## Exercise
Among the entries below, find the lines with "padding" and copy them.

## Entries shown
# # # # #
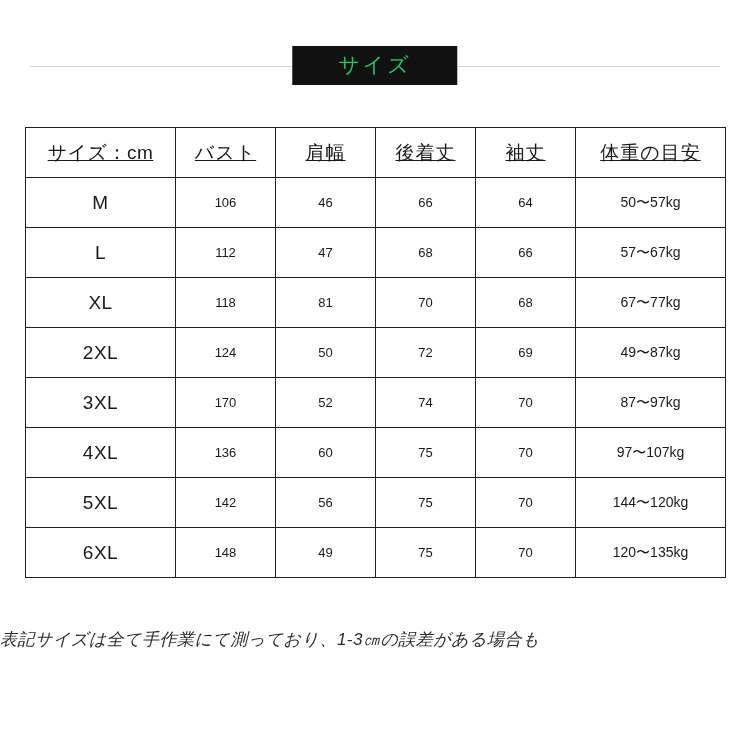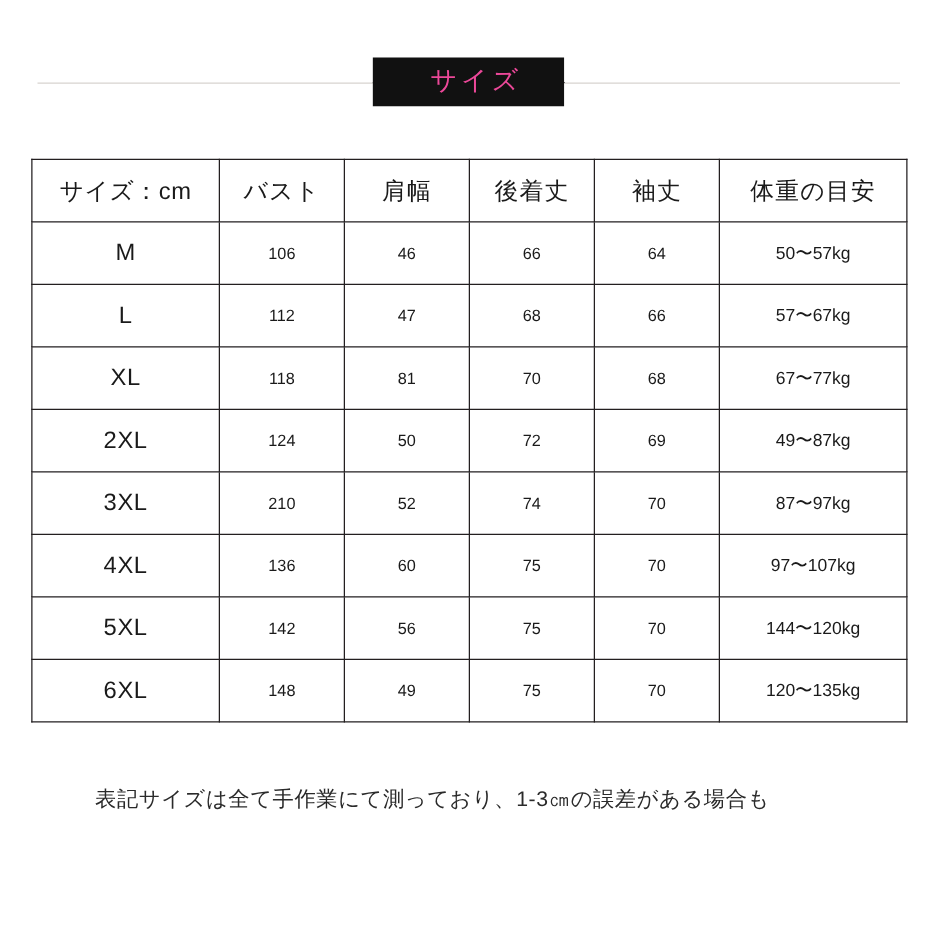--- a/index.html
+++ b/index.html
@@ -53,22 +53,22 @@
   .banner-arrow.right {
     right: 298px;
     border-left: 11px solid #111111;
   }
   .banner-box {
     position: absolute;
     left: 50%;
     transform: translateX(-50%);
     top: 0;
     background: #111111;
-    color: #ec4899;
-    padding: 8px 34px 10px 46px;
+    color: #22c55e;
+    padding: 8px 46px 10px 46px;
     font-size: 21px;
     letter-spacing: 3px;
     line-height: 1;
     box-sizing: border-box;
   }
 
   
   .table-wrap {
     position: absolute;
     top: 127px;
@@ -95,20 +95,21 @@
     height: 50px;
     font-weight: normal;
     font-size: 19px;
     color: #1a1a1a;
     padding: 0 4px;
     box-sizing: border-box;
   }
   table.size-table thead th {
     font-size: 19px;
     letter-spacing: 1px;
+    text-decoration: underline;
   }
   table.size-table thead th.first {
     letter-spacing: 0.5px;
   }
   table.size-table tbody td {
     font-size: 13px;
   }
   table.size-table tbody td.size-label {
     font-size: 19px;
     letter-spacing: 0.5px;
@@ -117,22 +118,23 @@
     font-size: 14px;
     letter-spacing: 0px;
   }
 
   
   .note {
     position: absolute;
     top: 622px;
     left: 0;
     width: 616px;
-    text-align: right;
+    text-align: left;
     color: #2a2a2a;
+    font-style: italic;
   }
   .note-line {
     font-size: 17px;
     line-height: 36px;
     letter-spacing: 0.5px;
     white-space: nowrap;
   }
 </style>
 </head>
 <body>
@@ -194,21 +196,21 @@
         <tr>
           <td class="size-label">2XL</td>
           <td>124</td>
           <td>50</td>
           <td>72</td>
           <td>69</td>
           <td class="weight">49〜87kg</td>
         </tr>
         <tr>
           <td class="size-label">3XL</td>
-          <td>210</td>
+          <td>170</td>
           <td>52</td>
           <td>74</td>
           <td>70</td>
           <td class="weight">87〜97kg</td>
         </tr>
         <tr>
           <td class="size-label">4XL</td>
           <td>136</td>
           <td>60</td>
           <td>75</td>

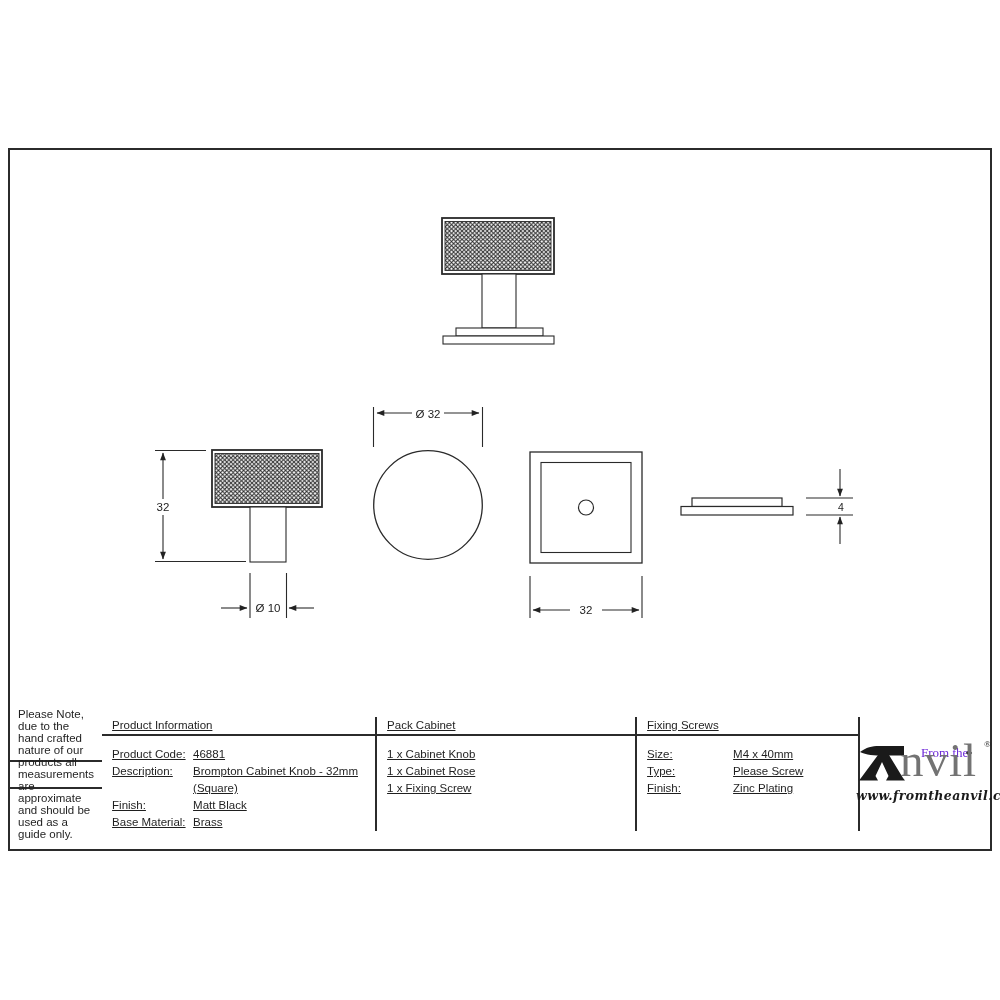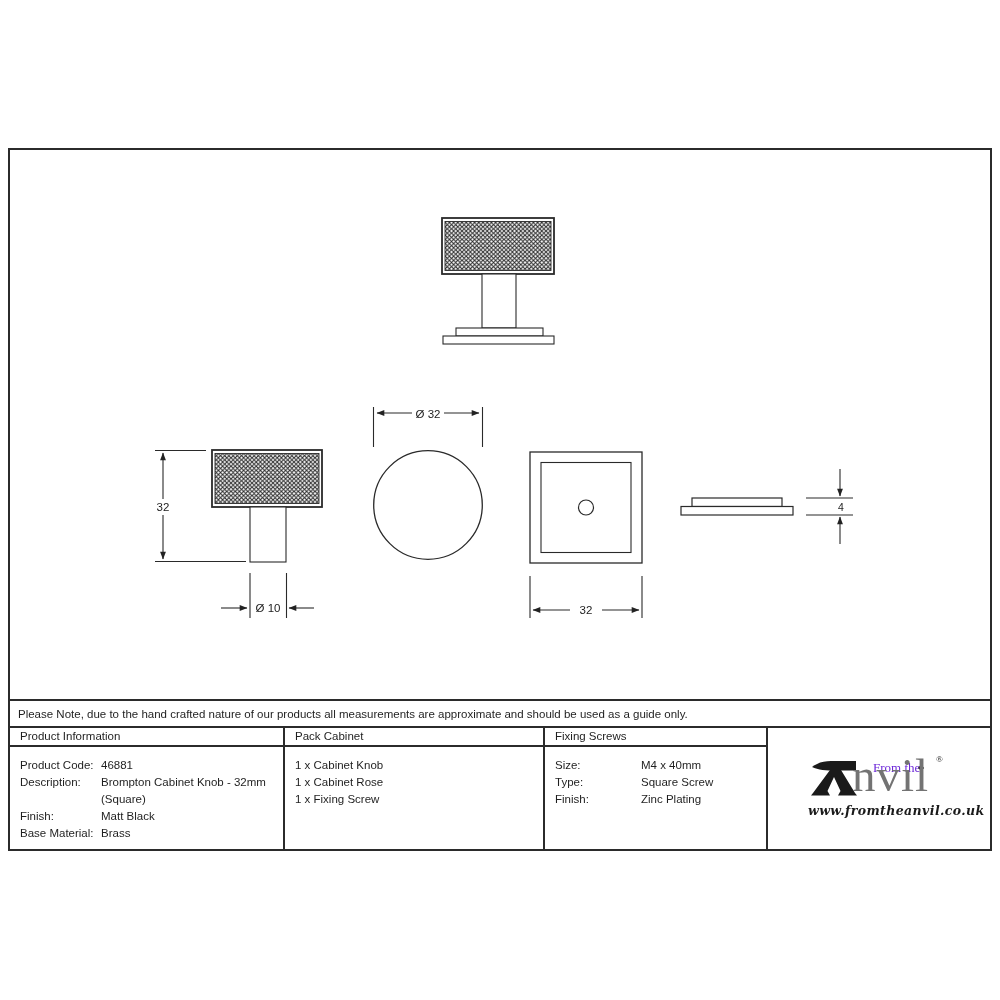--- a/index.html
+++ b/index.html
@@ -1,25 +1,25 @@
 <!DOCTYPE html>
 <html><head>
 <meta charset="utf-8">
 <style>
   html,body{margin:0;padding:0;background:#ffffff;}
   .page{position:relative;width:1000px;height:1000px;background:#ffffff;overflow:hidden;
         font-family:"Liberation Sans",sans-serif;color:#1f1f1f;}
   svg.drawing{position:absolute;left:0;top:0;width:1000px;height:1000px;pointer-events:none;}
   .frame{position:absolute;left:8px;top:148px;width:984px;height:703px;
          border:2px solid #2b2b2b;box-sizing:border-box;background:transparent;}
-  .bottom{position:absolute;left:0;right:0;top:549px;bottom:0;display:flex;flex-direction:column;}
+  .bottom{position:absolute;left:0;right:0;top:549px;bottom:0;display:flex;align-items:center;}
   .note-row{height:29px;box-sizing:border-box;border-top:2px solid #2b2b2b;border-bottom:2px solid #2b2b2b;
             display:flex;align-items:center;padding:0 8px;font-size:11.5px;}
   .table-row{flex:1;display:flex;min-height:0;}
-  .col{box-sizing:border-box;border-right:2px solid #2b2b2b;display:flex;flex-direction:column;}
+  .col{box-sizing:border-box;border-right:2px solid #2b2b2b;display:flex;flex-direction:column;text-decoration:underline;}
   .col1{width:275px;} .col2{width:260px;} .col3{width:223px;}
   .col4{flex:1;border-right:none;display:flex;align-items:center;justify-content:center;}
   .col-header{height:19px;box-sizing:border-box;border-bottom:2px solid #2b2b2b;
               padding:2px 0 0 10px;font-size:11.5px;}
   .col-body{flex:1;padding:10px 6px 0 10px;font-size:11.5px;line-height:17px;}
   .kv{display:flex;}
   .col1 .kv .k{width:81px;flex:none;}
   .col3 .kv .k{width:86px;flex:none;}
   .logo-box{position:relative;width:134px;height:58px;}
   .logo-brand{position:absolute;left:40px;top:-8px;font-family:"Liberation Serif",serif;
@@ -165,21 +165,21 @@
 
         <div class="col col3">
           <div class="col-header">Fixing Screws</div>
           <div class="col-body">
             <div class="kv">
               <span class="k">Size:</span>
               <span class="v">M4 x 40mm</span>
             </div>
             <div class="kv">
               <span class="k">Type:</span>
-              <span class="v">Square Screw</span>
+              <span class="v">Please Screw</span>
             </div>
             <div class="kv">
               <span class="k">Finish:</span>
               <span class="v">Zinc Plating</span>
             </div>
           </div>
         </div>
 
         <div class="col col4">
           <div class="logo-box">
# # # # #
## Answer section
-    padding: 8px 34px 10px 46px;
+    padding: 8px 46px 10px 46px;
     padding: 0 4px;
   html,body{margin:0;padding:0;background:#ffffff;}
             display:flex;align-items:center;padding:0 8px;font-size:11.5px;}
               padding:2px 0 0 10px;font-size:11.5px;}
   .col-body{flex:1;padding:10px 6px 0 10px;font-size:11.5px;line-height:17px;}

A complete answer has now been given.